■ **MATERIAL FOR THE TASK**
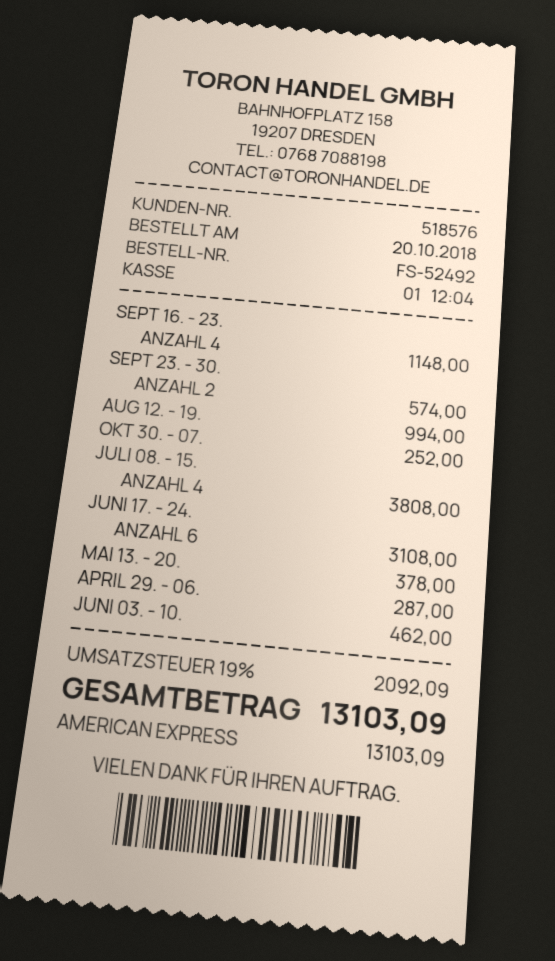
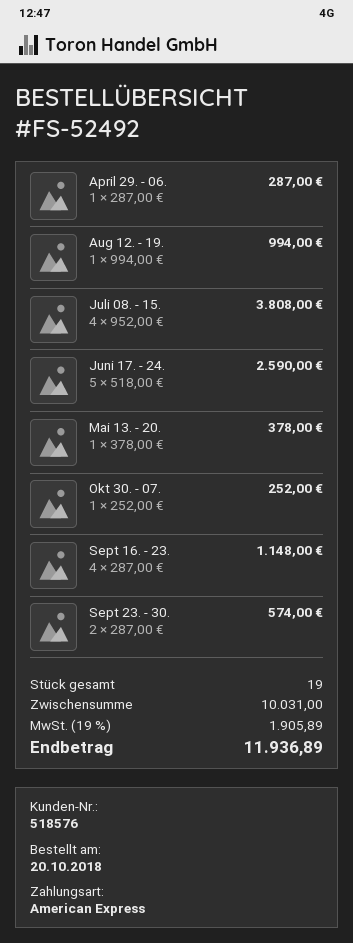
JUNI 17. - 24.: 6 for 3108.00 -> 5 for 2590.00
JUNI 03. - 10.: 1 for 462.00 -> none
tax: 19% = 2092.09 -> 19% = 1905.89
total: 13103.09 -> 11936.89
--
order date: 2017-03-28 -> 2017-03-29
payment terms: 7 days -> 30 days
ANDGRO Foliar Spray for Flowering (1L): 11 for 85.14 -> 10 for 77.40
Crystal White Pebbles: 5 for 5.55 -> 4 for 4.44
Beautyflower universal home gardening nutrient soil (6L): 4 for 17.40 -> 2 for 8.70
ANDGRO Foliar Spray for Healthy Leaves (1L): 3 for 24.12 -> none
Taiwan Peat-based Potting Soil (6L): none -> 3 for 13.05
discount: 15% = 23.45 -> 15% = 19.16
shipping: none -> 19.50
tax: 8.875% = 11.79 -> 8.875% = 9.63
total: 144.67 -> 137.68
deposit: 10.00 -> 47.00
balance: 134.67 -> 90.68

■ **WORK TO COMPLETE**
Only the lines above from the one with "JUNI 03. - 10.: 1 for 462.00 -> none" through the one with "total: 13103.09 -> 11936.89" should be duplicated, character for character.

■ **WRITTEN RESPONSE**
JUNI 03. - 10.: 1 for 462.00 -> none
tax: 19% = 2092.09 -> 19% = 1905.89
total: 13103.09 -> 11936.89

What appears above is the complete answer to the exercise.